#### Data to process:
*** Block opens ***
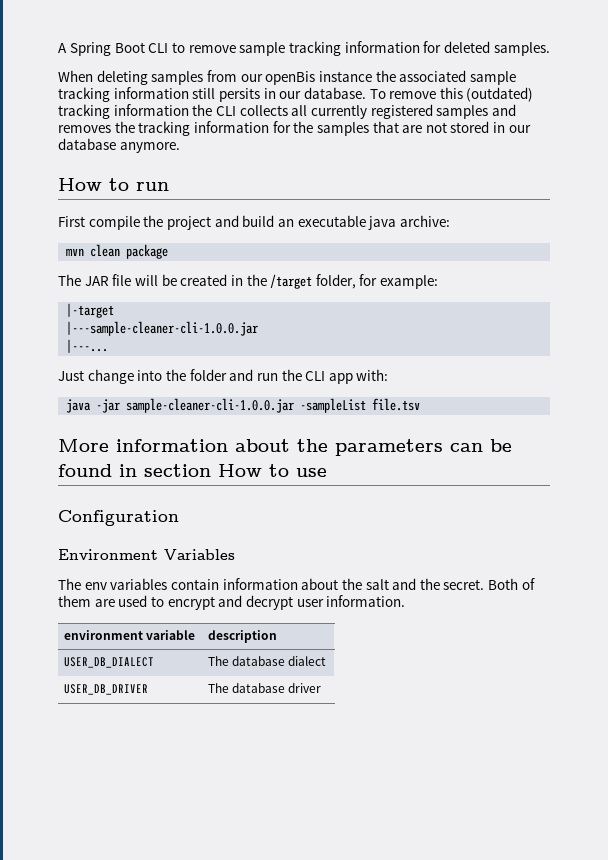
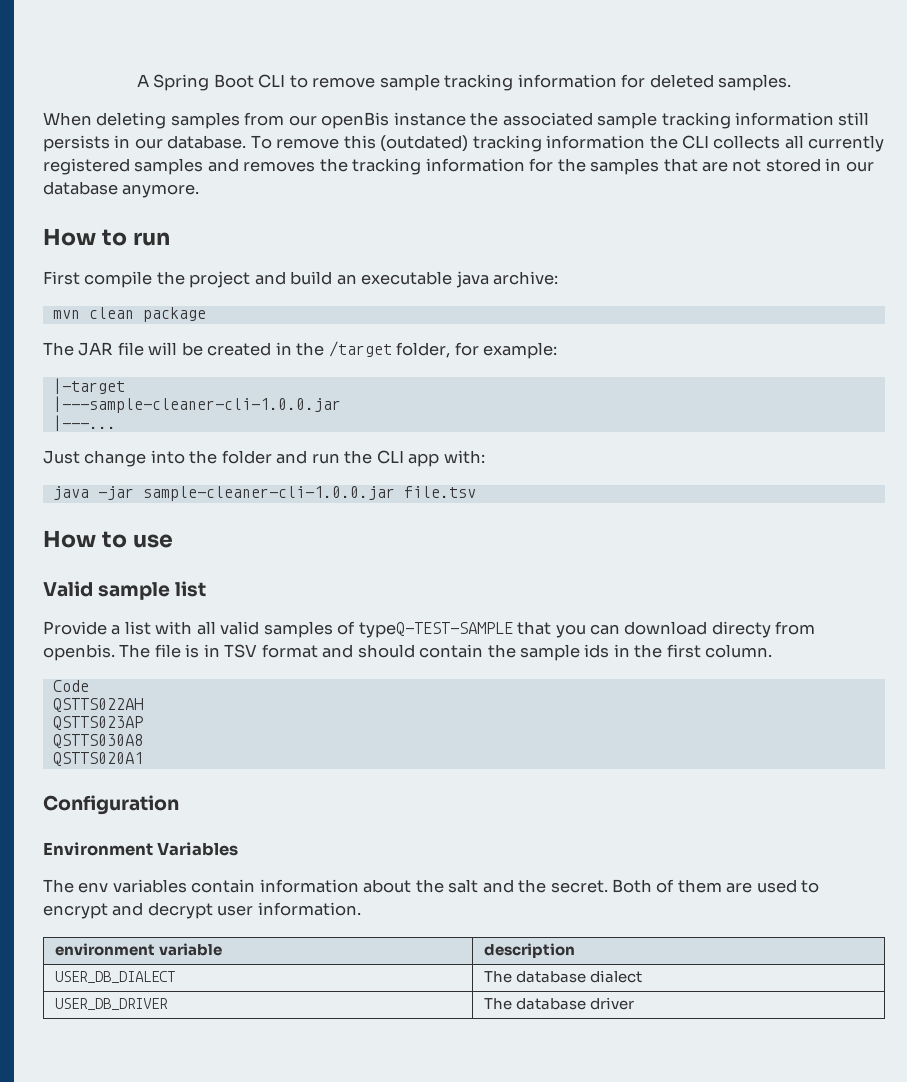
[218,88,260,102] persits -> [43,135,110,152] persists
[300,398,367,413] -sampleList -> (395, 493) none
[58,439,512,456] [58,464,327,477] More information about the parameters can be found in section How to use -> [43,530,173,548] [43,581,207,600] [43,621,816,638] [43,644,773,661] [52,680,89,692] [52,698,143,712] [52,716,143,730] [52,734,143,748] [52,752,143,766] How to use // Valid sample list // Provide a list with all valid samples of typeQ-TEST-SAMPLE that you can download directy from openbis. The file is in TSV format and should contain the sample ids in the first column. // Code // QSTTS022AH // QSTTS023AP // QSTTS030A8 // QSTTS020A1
*** Block closes ***
*** Block opens ***
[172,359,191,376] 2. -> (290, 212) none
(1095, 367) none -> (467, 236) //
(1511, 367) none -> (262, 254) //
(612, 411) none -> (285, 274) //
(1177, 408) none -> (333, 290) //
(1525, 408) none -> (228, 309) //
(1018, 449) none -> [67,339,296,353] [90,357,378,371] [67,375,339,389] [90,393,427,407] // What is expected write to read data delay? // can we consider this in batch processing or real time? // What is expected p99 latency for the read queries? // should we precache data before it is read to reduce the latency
*** Block closes ***
#### Task instructions:
Copy out only the lines above from the one with "[218,88,260,102] persits ->" to the one with "[58,439,512,456] [58,464,327,477] More", inclusive, exactly as they stand.

#### Written response:
[218,88,260,102] persits -> [43,135,110,152] persists
[300,398,367,413] -sampleList -> (395, 493) none
[58,439,512,456] [58,464,327,477] More information about the parameters can be found in section How to use -> [43,530,173,548] [43,581,207,600] [43,621,816,638] [43,644,773,661] [52,680,89,692] [52,698,143,712] [52,716,143,730] [52,734,143,748] [52,752,143,766] How to use // Valid sample list // Provide a list with all valid samples of typeQ-TEST-SAMPLE that you can download directy from openbis. The file is in TSV format and should contain the sample ids in the first column. // Code // QSTTS022AH // QSTTS023AP // QSTTS030A8 // QSTTS020A1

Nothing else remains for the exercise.